Megalopyge salebrosa

Scientific classification
- Kingdom: Animalia
- Phylum: Arthropoda
- Clade: Pancrustacea
- Class: Insecta
- Order: Lepidoptera
- Family: Megalopygidae
- Genus: Megalopyge
- Species: M. salebrosa
- Binomial name: Megalopyge salebrosa (Clemens, 1860)
- Synonyms: Oylothrix salebrosa Clemens, 1860; Gasina agdamea Druce, 1890;

= Megalopyge salebrosa =

- Authority: (Clemens, 1860)
- Synonyms: Oylothrix salebrosa Clemens, 1860, Gasina agdamea Druce, 1890

Species of moth

Megalopyge salebrosa is a moth of the Megalopygidae family. It was described by James Brackenridge Clemens in 1860. It is found in Mexico and Guatemala.

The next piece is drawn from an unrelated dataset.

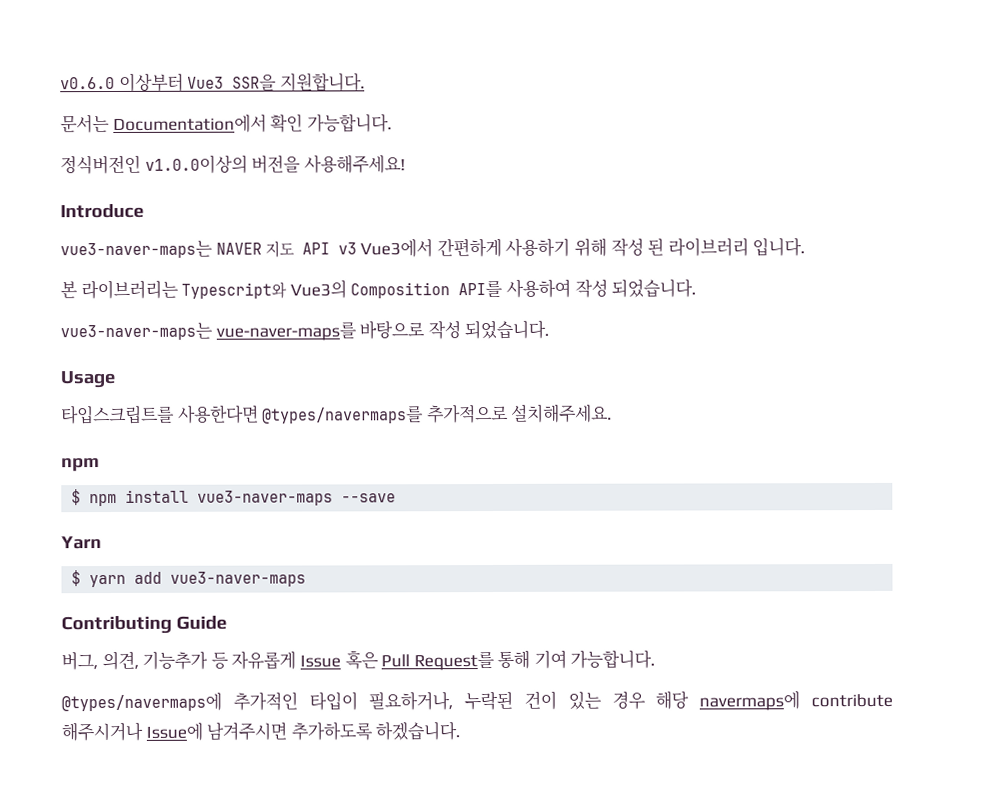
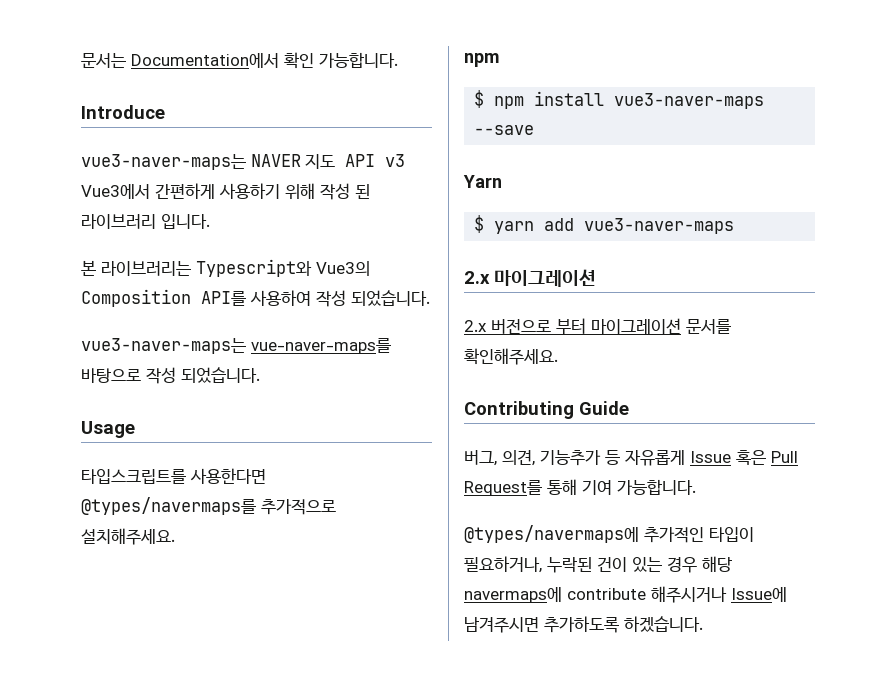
[60,72,365,92] v0.6.0 이상부터 Vue3 SSR을 지원합니다. // -> (81, 60) none
[60,154,406,175] // 정식버전인 v1.0.0이상의 버전을 사용해주세요! -> (398, 60) none
(307, 579) none -> [464,269,596,287] [464,318,731,335] [464,348,558,365] // 2.x 마이그레이션 // 2.x 버전으로 부터 마이그레이션 문서를 확인해주세요.

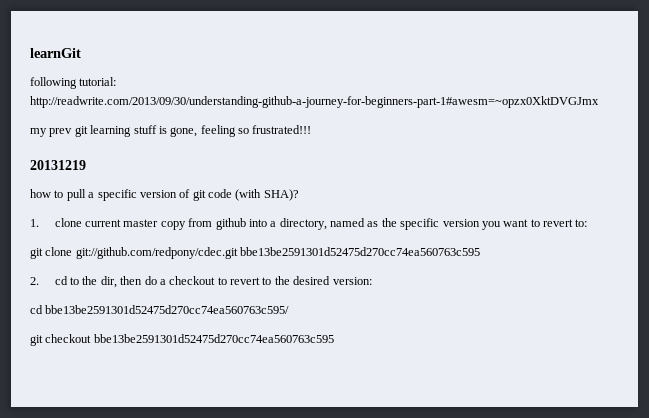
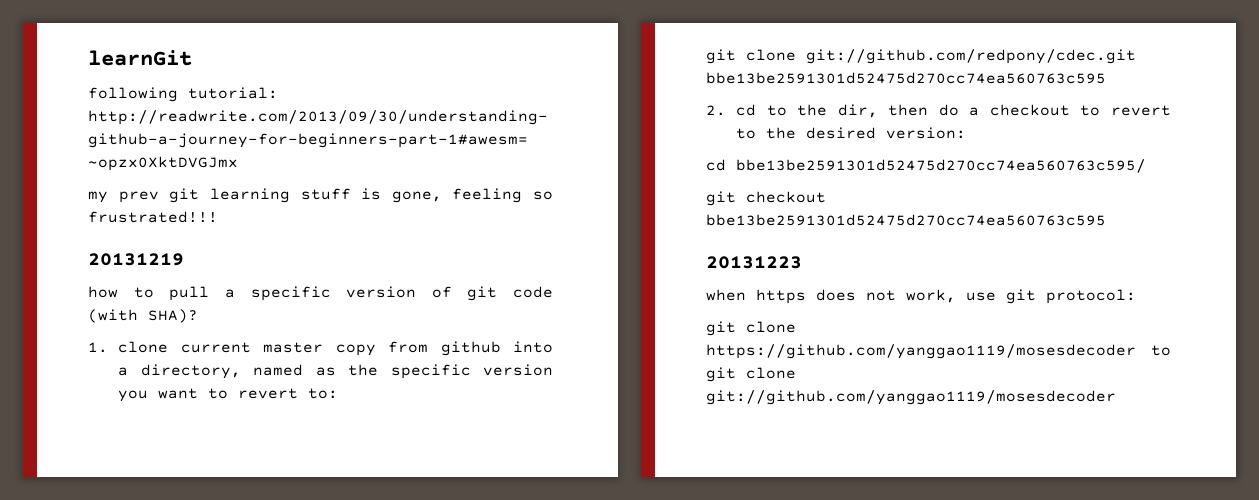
(334, 338) none -> [706,256,802,269] [706,289,1136,304] [706,321,796,336] [706,344,1171,359] [706,367,796,382] [706,390,1116,405] // 20131223 // when https does not work, use git protocol: // git clone https://github.com/yanggao1119/mosesdecoder to git clone git://github.com/yanggao1119/mosesdecoder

The forewings are pale yellowish brown, shaded with dark brown at the end of the cell and near the base. The costal margin is white, the veins beyond the cell white edged with dark brown, the inner margin near the base of the wing yellowish brown. The hindwings are pale cream-colour, darkest at the base and along the inner margin. Females are considerably larger than males and have much less white on the forewings.